● TO DO
Please copy out all lines of the entries that contain the word "background".

● DATA PROVIDED
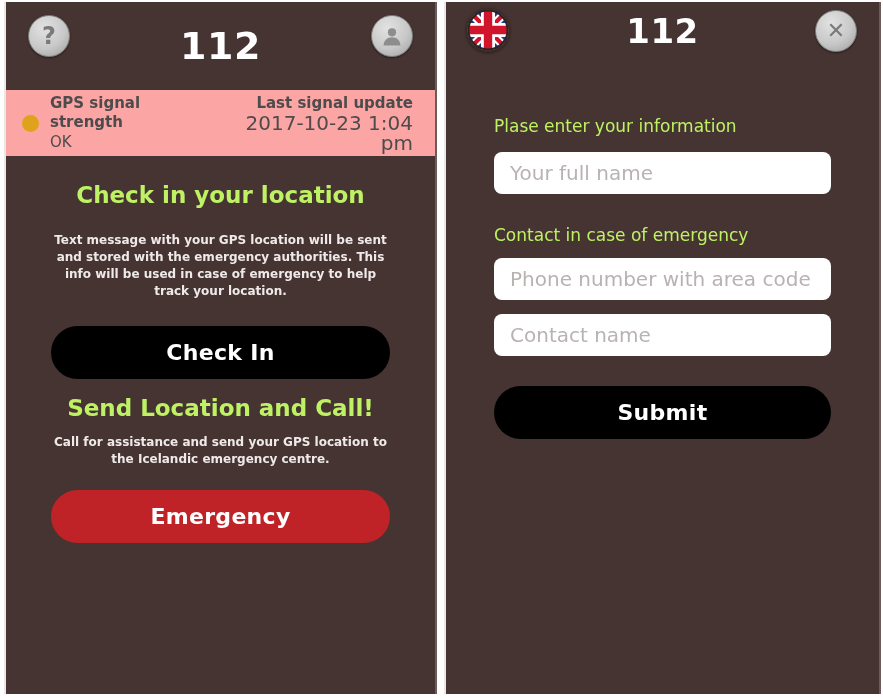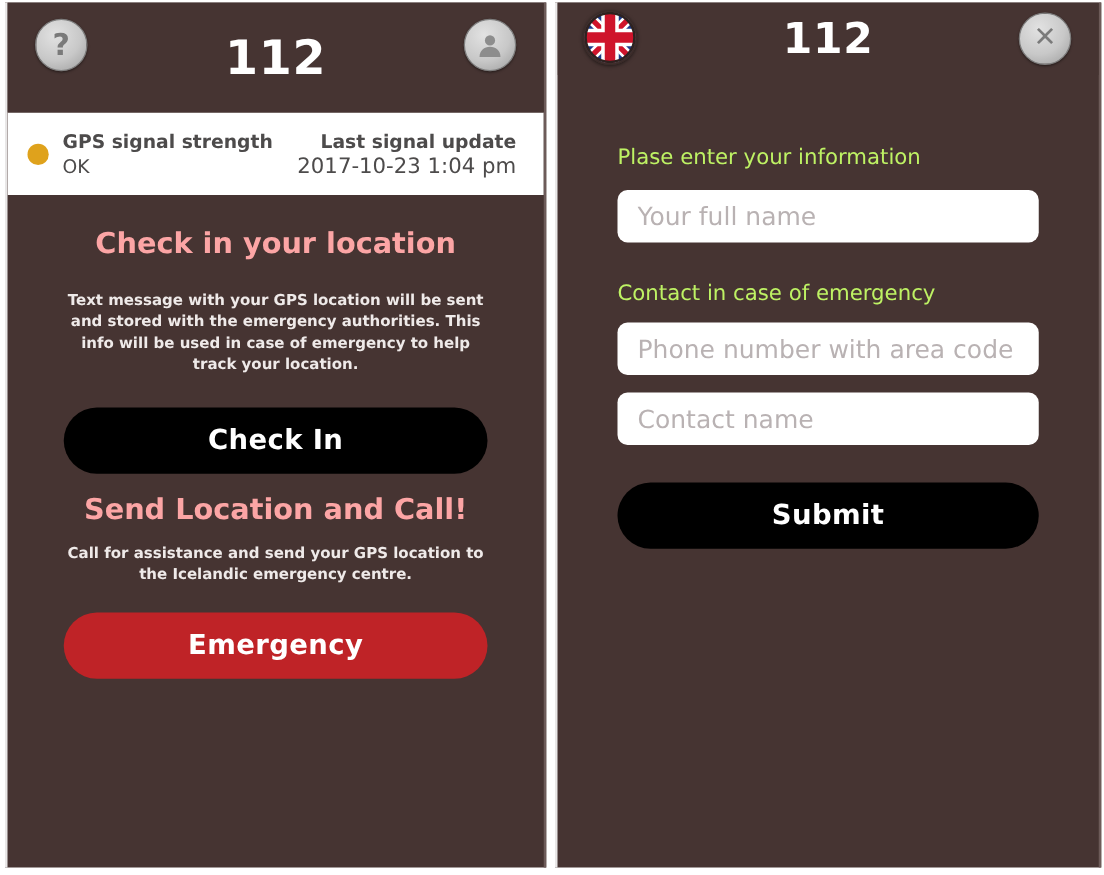--- a/index.html
+++ b/index.html
@@ -109,21 +109,21 @@
     border-radius: 50%;
     overflow: hidden;
     border: 1px solid #3a2b29;
     box-shadow: 0 1px 3px rgba(0,0,0,0.5);
     cursor: pointer;
   }
   .flag-btn svg { display: block; }
 
   
   .gps-bar {
-    background: #ffffff;
+    background: #fca5a5;
     height: 66px;
     display: flex;
     align-items: center;
     padding: 0 22px 0 16px;
     box-sizing: border-box;
     justify-content: space-between;
   }
   .gps-left {
     display: flex;
     align-items: center;
@@ -150,31 +150,31 @@
   }
   .gps-right { text-align: right; }
   .gps-right .gps-label {
     color: #4d4b4b;
     font-size: 15px;
     font-weight: bold;
     line-height: 19px;
   }
   .gps-right .gps-value {
     color: #4d4b4b;
-    font-size: 17px;
+    font-size: 20px;
     font-weight: normal;
     line-height: 20px;
   }
 
   
   .content {
     padding: 0 45px;
   }
   .section-title {
-    color: #fca5a5;
+    color: #bef264;
     font-size: 23px;
     font-weight: bold;
     text-align: center;
     line-height: 1.2;
   }
   .sec1-title { margin-top: 26px; }
   .sec2-title { margin-top: 16px; }
 
   .section-desc {
     color: #efeae9;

● RESPONSE AREA
-    background: #ffffff;
+    background: #fca5a5;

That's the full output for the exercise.